BEGIN Data for this exercise

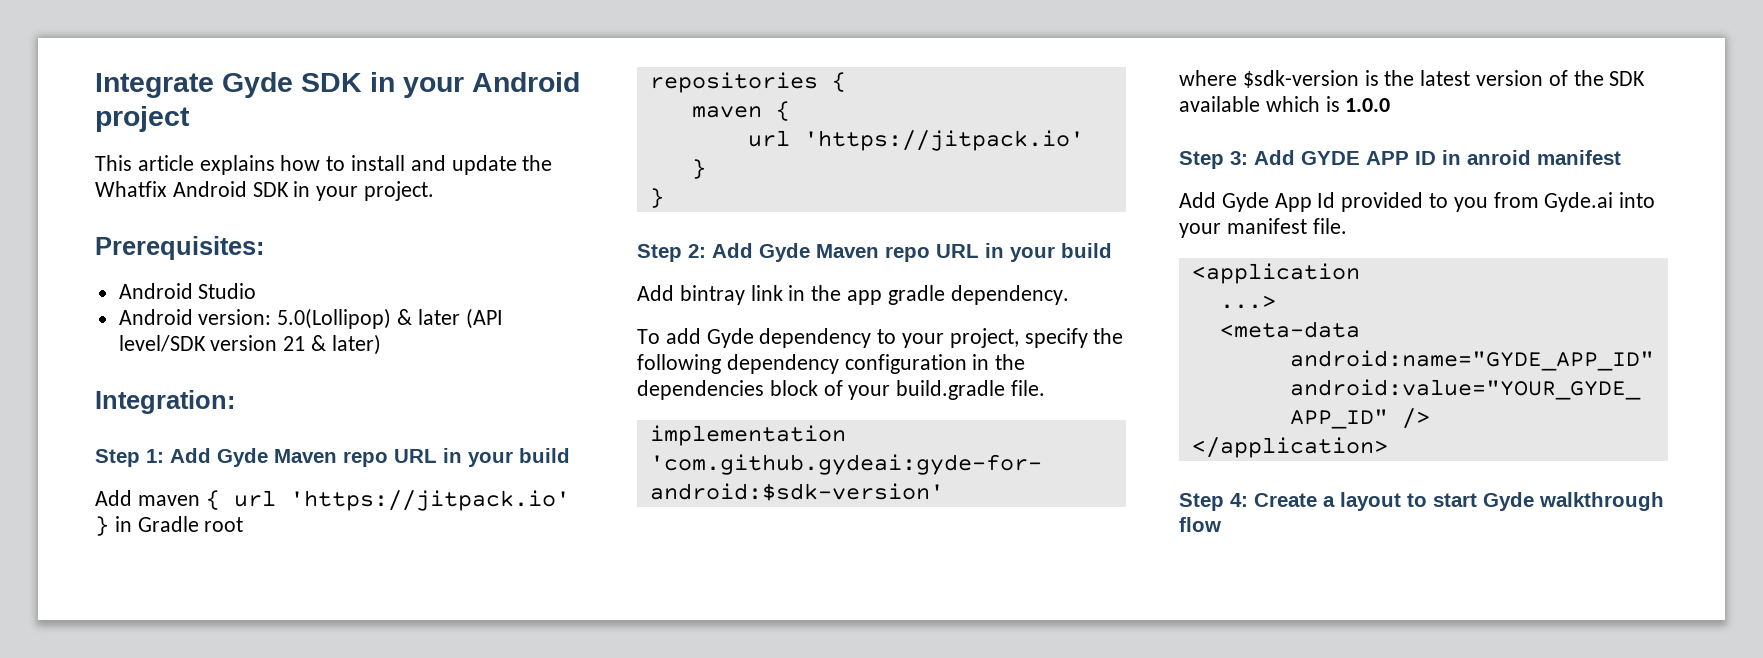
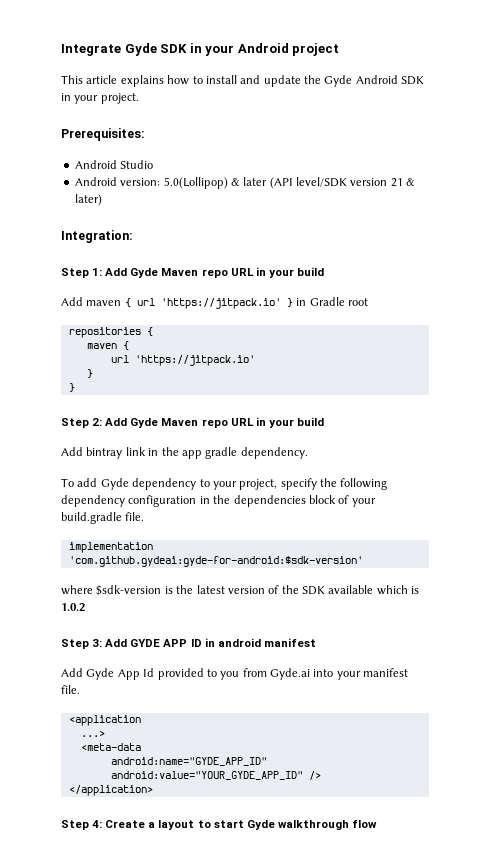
[95,181,167,197] Whatfix -> [324,75,353,87] Gyde
[1345,98,1391,112] 1.0.0 -> [61,603,85,612] 1.0.2
[1467,150,1531,165] anroid -> [217,638,261,647] android

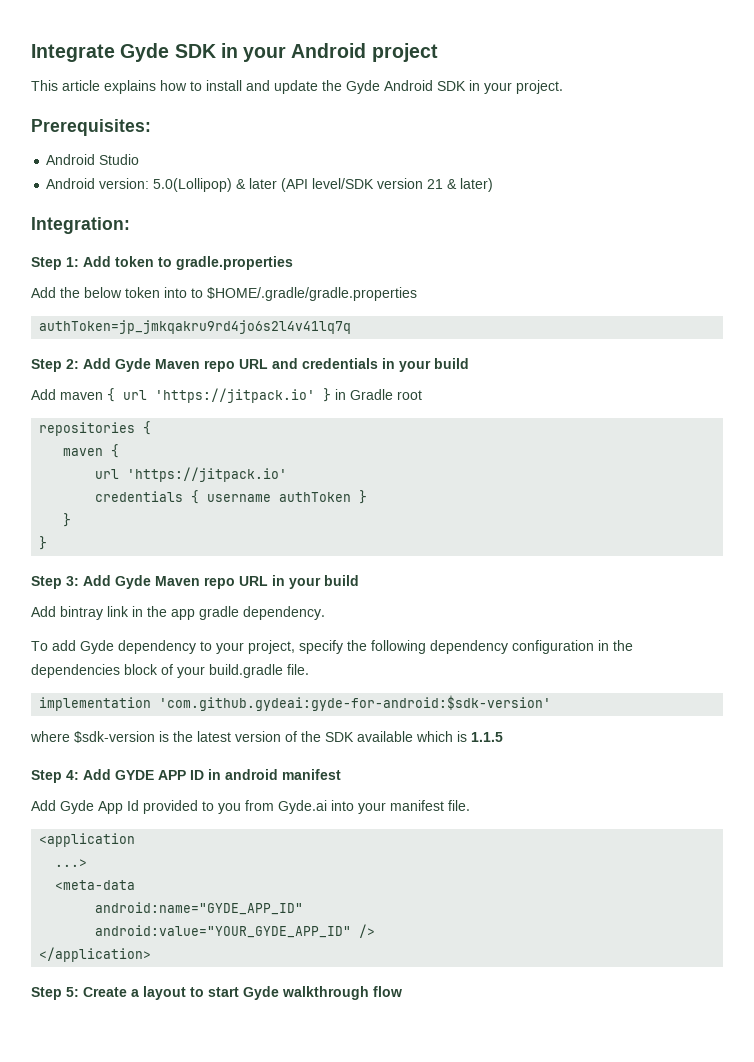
[130,268,254,278] Gyde Maven repo URL -> [115,256,293,270] [31,287,417,301] [39,320,352,334] [31,358,378,372] token to gradle.properties // Add the below token into to $HOME/.gradle/gradle.properties // authToken=jp_jmkqakru9rd4jo6s2l4v41lq7q // Step 2: Add Gyde Maven repo URL and credentials
(255, 360) none -> [95,490,368,504] // credentials { username authToken }
[92,418,103,426] 2: -> [66,576,79,586] 3:
[61,603,85,612] [61,639,103,649] 1.0.2 // Step 3: -> [471,732,503,742] [31,770,79,783] 1.1.5 // Step 4:
[92,820,103,828] 4: -> [66,987,79,997] 5:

END Data for this exercise

• _Problem statement_
Each entry above must be printed exactly, apart from its pictures.

• _Solution to the exercise_
[95,181,167,197] Whatfix -> [324,75,353,87] Gyde
[1345,98,1391,112] 1.0.0 -> [61,603,85,612] 1.0.2
[1467,150,1531,165] anroid -> [217,638,261,647] android

[130,268,254,278] Gyde Maven repo URL -> [115,256,293,270] [31,287,417,301] [39,320,352,334] [31,358,378,372] token to gradle.properties // Add the below token into to $HOME/.gradle/gradle.properties // authToken=jp_jmkqakru9rd4jo6s2l4v41lq7q // Step 2: Add Gyde Maven repo URL and credentials
(255, 360) none -> [95,490,368,504] // credentials { username authToken }
[92,418,103,426] 2: -> [66,576,79,586] 3:
[61,603,85,612] [61,639,103,649] 1.0.2 // Step 3: -> [471,732,503,742] [31,770,79,783] 1.1.5 // Step 4:
[92,820,103,828] 4: -> [66,987,79,997] 5:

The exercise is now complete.